Central banks all over the world – even the Bank of Japan –raised interest rates further in December. Officially, it merely widened the target range for its 10-year government bond yield from between -0.25% and +0.25% to between -0.50% and +0.50%. However, since yields on the bonds concerned have increased from 0.25% to 0.5% as a result, we regard this as a rate hike. In Canada and the U.S., the eurozone, Switzerland, Norway and England, key rates were raised everywhere in December: “seven at one blow”, as the Brothers Grimm would say. For those not counting the Bank of Japan, just look at the Danish central bank. While its only task is to set the Danish krone to euro exchange rate, it uses its key rate to do so, and in this it follows the ECB’s lead – as was the case in December as well. I had better not mention the Reserve Bank of Australia, or else my title would no longer fit.

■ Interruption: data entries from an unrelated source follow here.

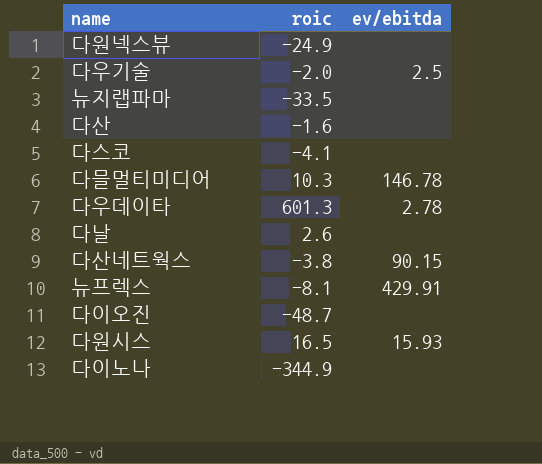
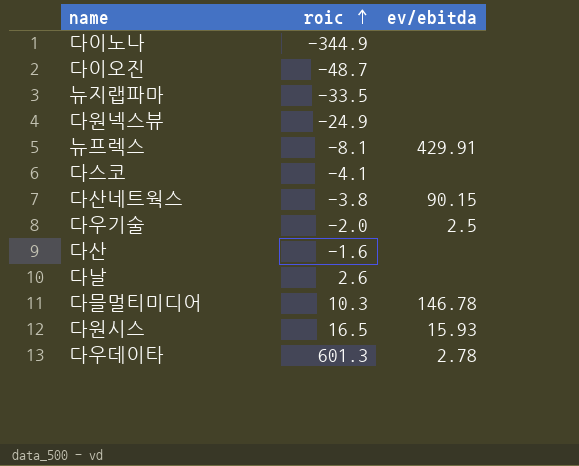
row order: none -> roic ascending

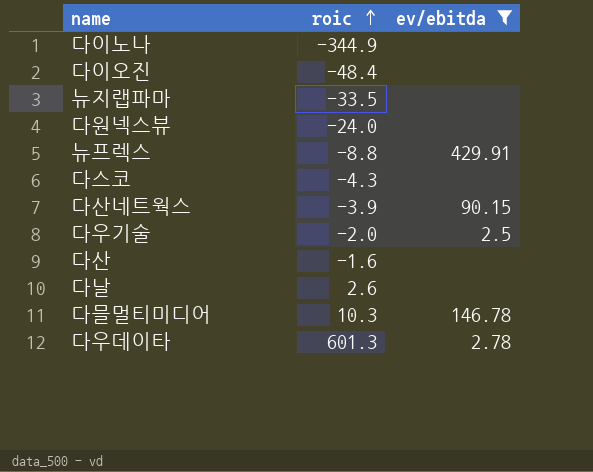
filter: none -> ev/ebitda != 15.93
다이오진 | roic: -48.7 -> -48.4
다원넥스뷰 | roic: -24.9 -> -24.0
뉴프렉스 | roic: -8.1 -> -8.8
다스코 | roic: -4.1 -> -4.3
다산네트웍스 | roic: -3.8 -> -3.9

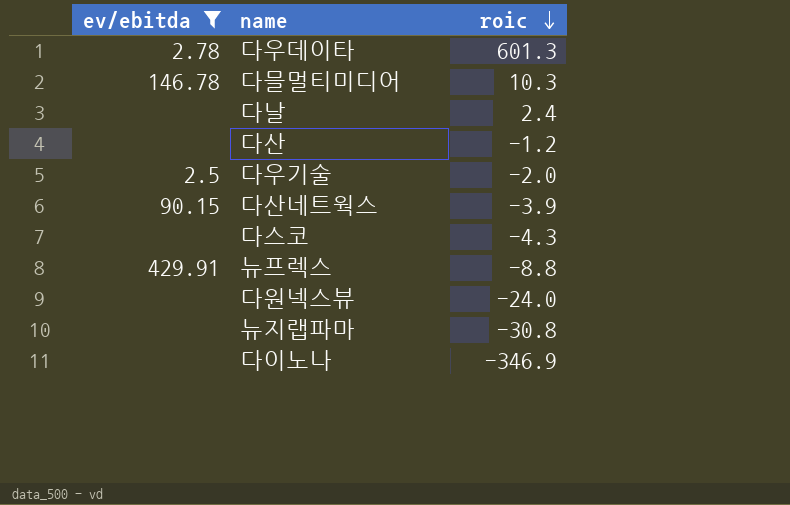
row order: roic ascending -> roic descending
column ev/ebitda | position: 3 -> 1
row 다이오진: -48.4 | none -> none
다날 | roic: 2.6 -> 2.4
다산 | roic: -1.6 -> -1.2
뉴지랩파마 | roic: -33.5 -> -30.8
다이노나 | roic: -344.9 -> -346.9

Readers will know themselves what happened there.

The Swedish central bank reacted back on 30 November (which is good news my title); with that, the path is clear.

Further rates hikes will come in 2023, but the pace will be slower. While the key rates were raised in autumn by 75 basis points in many cases, in recent times the pace has slowed to 25 to 50 basis points.

However, should inflation turn out to be more persistent in 2023 than many – including the central banks – currently expect, then we will have to live with rate hikes for much longer.